Code change snippets
BEGIN

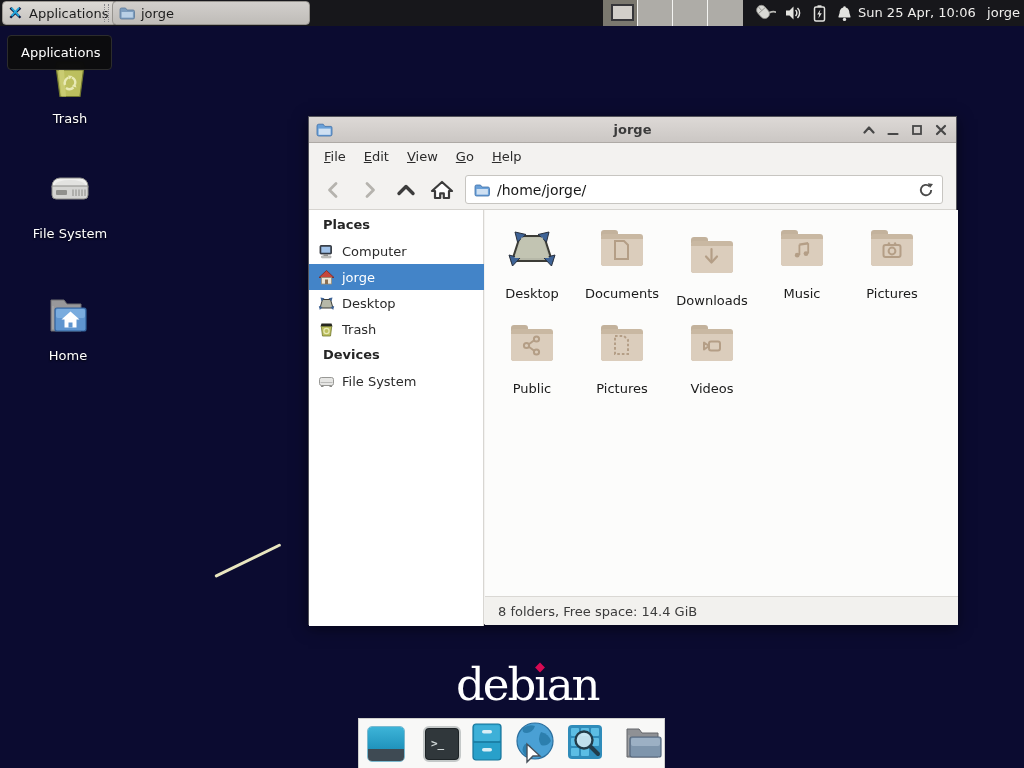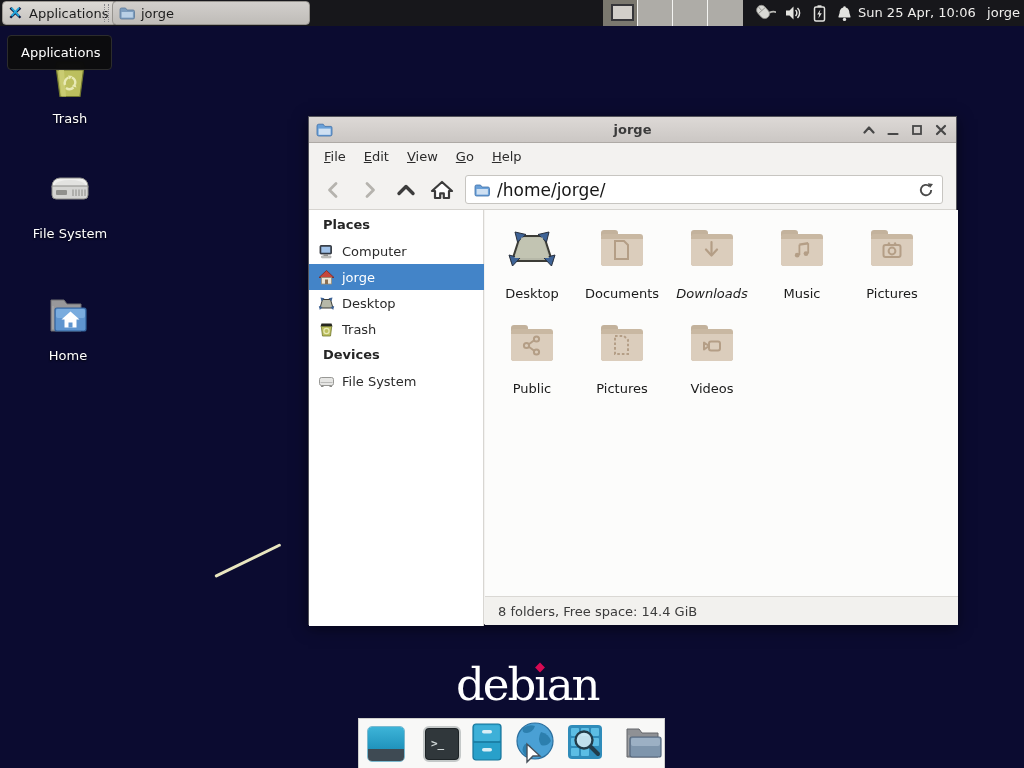--- a/index.html
+++ b/index.html
@@ -65,7 +65,7 @@
   .nav-btn { position:absolute; top:9px; width:26px; height:24px; display:flex; align-items:center; justify-content:center; }
   .pathbar { position:absolute; left:156px; top:6px; width:478px; height:29px; background:#ffffff;
     border:1px solid #c7c5c1; border-radius:3px; display:flex; align-items:center; padding:0 8px; }
-  .pathbar .ptext { flex:1; font-size:17px; color:#161616; margin-left:7px; }
+  .pathbar .ptext { flex:1; font-size:14px; color:#161616; margin-left:7px; }
 
   .sidebar { position:absolute; left:0; top:93px; width:175px; height:416px; background:#ffffff;
     border-right:1px solid #d8d6d2; }

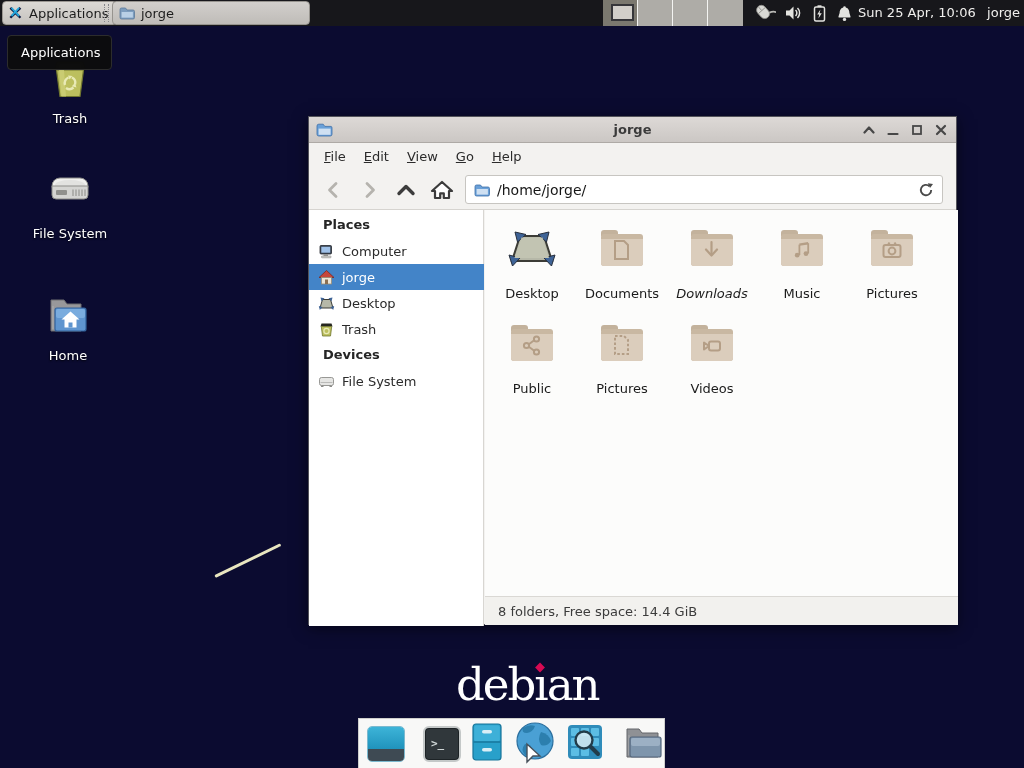--- a/index.html
+++ b/index.html
@@ -369,7 +369,7 @@
         <div class="flbl">Documents</div>
       </div>
 
-      <div class="fcell" style="left:182px; top:15px;font-style:italic;">
+      <div class="fcell" style="left:182px; top:22px;">
         <svg class="ficon" viewBox="0 0 48 46">
           <path d="M3 8 a3 3 0 0 1 3 -3 h11 a3 3 0 0 1 3 3 v3 H3 z" fill="#c3b29c"></path>
           <rect x="3" y="9" width="42" height="32" rx="3" fill="#c9b8a2"></rect>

END

Please copy every line in the entries where "align" appears.

Solution to the problem –
   .nav-btn { position:absolute; top:9px; width:26px; height:24px; display:flex; align-items:center; justify-content:center; }
     border:1px solid #c7c5c1; border-radius:3px; display:flex; align-items:center; padding:0 8px; }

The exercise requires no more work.